- Exercise details
Could you restate the data below word for word, without its pictures?
----- Available data
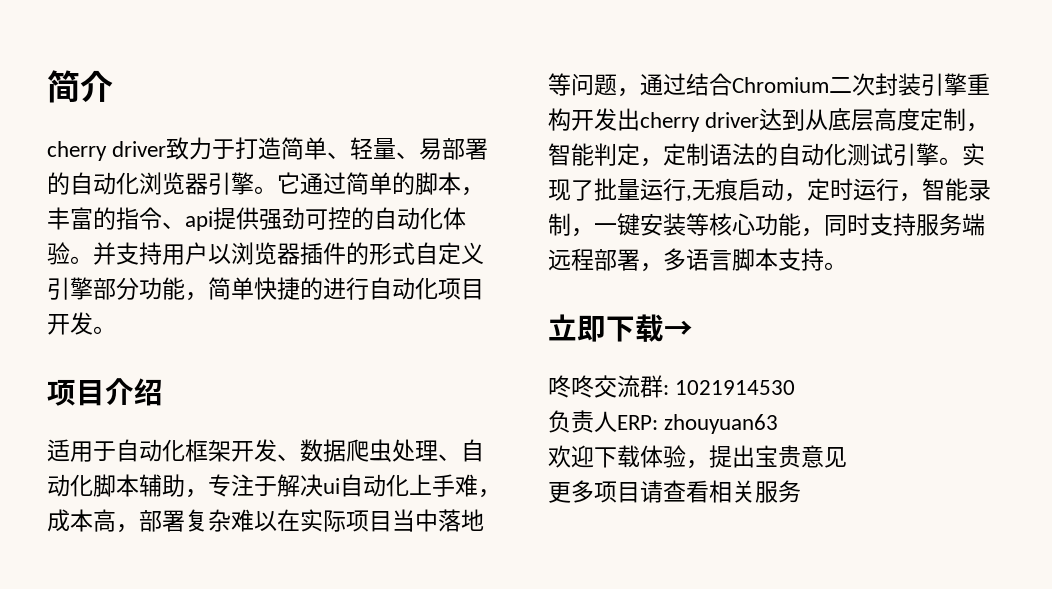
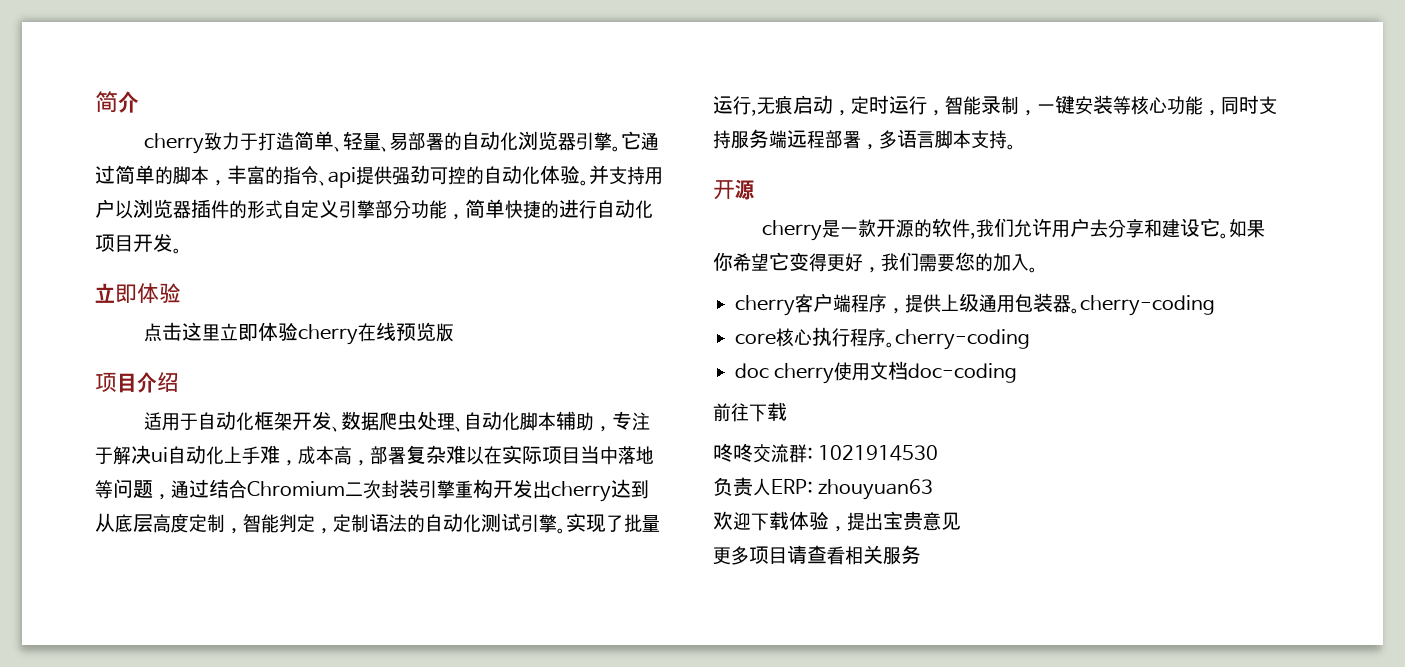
- cherry driver致力于打造简单、轻量、易部署的自动化浏览器引擎。
+ cherry致力于打造简单、轻量、易部署的自动化浏览器引擎。
  并支持用户以浏览器插件的形式自定义引擎部分功能，简单快捷的进行自动化项目开发。
+ 立即体验
+ 点击这里立即体验cherry在线预览版
- 适用于自动化框架开发、数据爬虫处理、自动化脚本辅助，专注于解决ui自动化上手难，成本高，部署复杂难以在实际项目当中落地等问题，通过结合Chromium二次封装引擎重构开发出cherry driver达到从底层高度定制，智能判定，定制语法的自动化测试引擎。
+ 适用于自动化框架开发、数据爬虫处理、自动化脚本辅助，专注于解决ui自动化上手难，成本高，部署复杂难以在实际项目当中落地等问题，通过结合Chromium二次封装引擎重构开发出cherry达到从底层高度定制，智能判定，定制语法的自动化测试引擎。
  实现了批量运行,无痕启动，定时运行，智能录制，一键安装等核心功能，同时支持服务端远程部署，多语言脚本支持。
- 立即下载→
+ 开源
+ cherry是一款开源的软件,我们允许用户去分享和建设它。如果你希望它变得更好，我们需要您的加入。
+ cherry客户端程序，提供上级通用包装器。cherry-coding
+ core核心执行程序。cherry-coding
+ doc cherry使用文档doc-coding
+ 前往下载

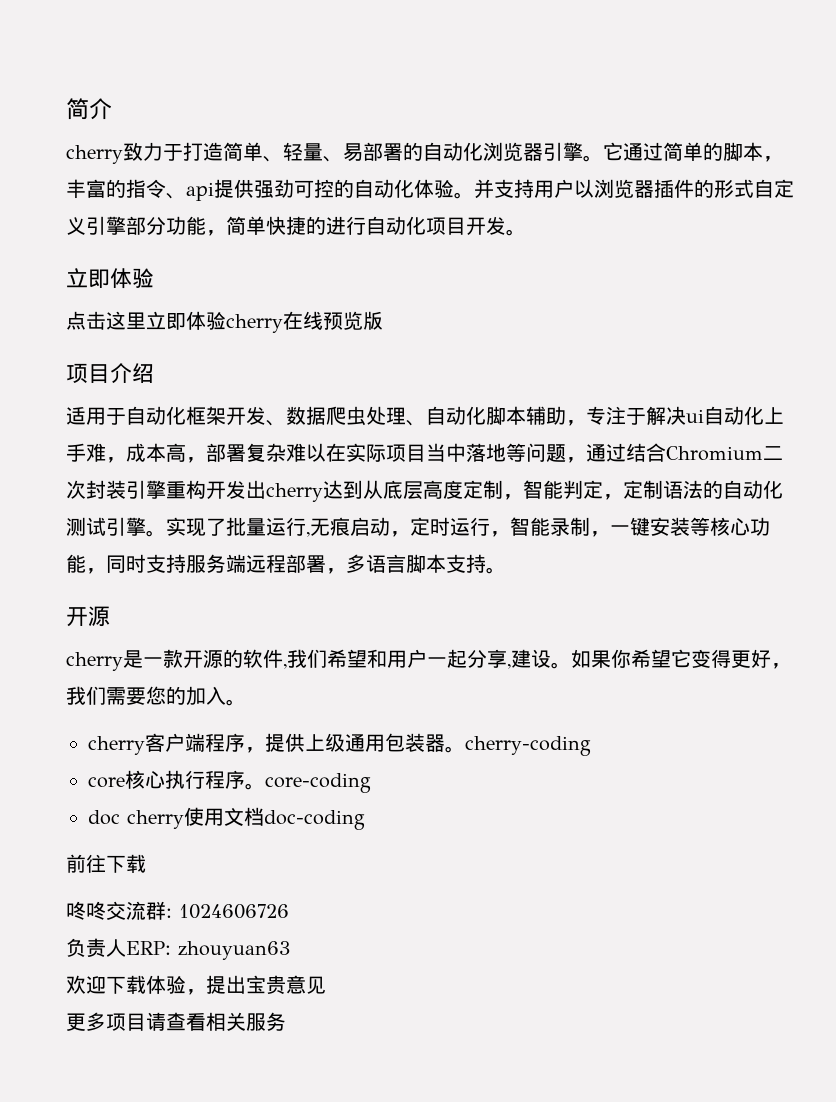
- cherry是一款开源的软件,我们允许用户去分享和建设它。
+ cherry是一款开源的软件,我们希望和用户一起分享,建设。
- core核心执行程序。cherry-coding
+ core核心执行程序。core-coding
- 咚咚交流群: 1021914530
+ 咚咚交流群: 1024606726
----------
- Answer section
- cherry driver致力于打造简单、轻量、易部署的自动化浏览器引擎。
+ cherry致力于打造简单、轻量、易部署的自动化浏览器引擎。
  并支持用户以浏览器插件的形式自定义引擎部分功能，简单快捷的进行自动化项目开发。
+ 立即体验
+ 点击这里立即体验cherry在线预览版
- 适用于自动化框架开发、数据爬虫处理、自动化脚本辅助，专注于解决ui自动化上手难，成本高，部署复杂难以在实际项目当中落地等问题，通过结合Chromium二次封装引擎重构开发出cherry driver达到从底层高度定制，智能判定，定制语法的自动化测试引擎。
+ 适用于自动化框架开发、数据爬虫处理、自动化脚本辅助，专注于解决ui自动化上手难，成本高，部署复杂难以在实际项目当中落地等问题，通过结合Chromium二次封装引擎重构开发出cherry达到从底层高度定制，智能判定，定制语法的自动化测试引擎。
  实现了批量运行,无痕启动，定时运行，智能录制，一键安装等核心功能，同时支持服务端远程部署，多语言脚本支持。
- 立即下载→
+ 开源
+ cherry是一款开源的软件,我们允许用户去分享和建设它。如果你希望它变得更好，我们需要您的加入。
+ cherry客户端程序，提供上级通用包装器。cherry-coding
+ core核心执行程序。cherry-coding
+ doc cherry使用文档doc-coding
+ 前往下载

- cherry是一款开源的软件,我们允许用户去分享和建设它。
+ cherry是一款开源的软件,我们希望和用户一起分享,建设。
- core核心执行程序。cherry-coding
+ core核心执行程序。core-coding
- 咚咚交流群: 1021914530
+ 咚咚交流群: 1024606726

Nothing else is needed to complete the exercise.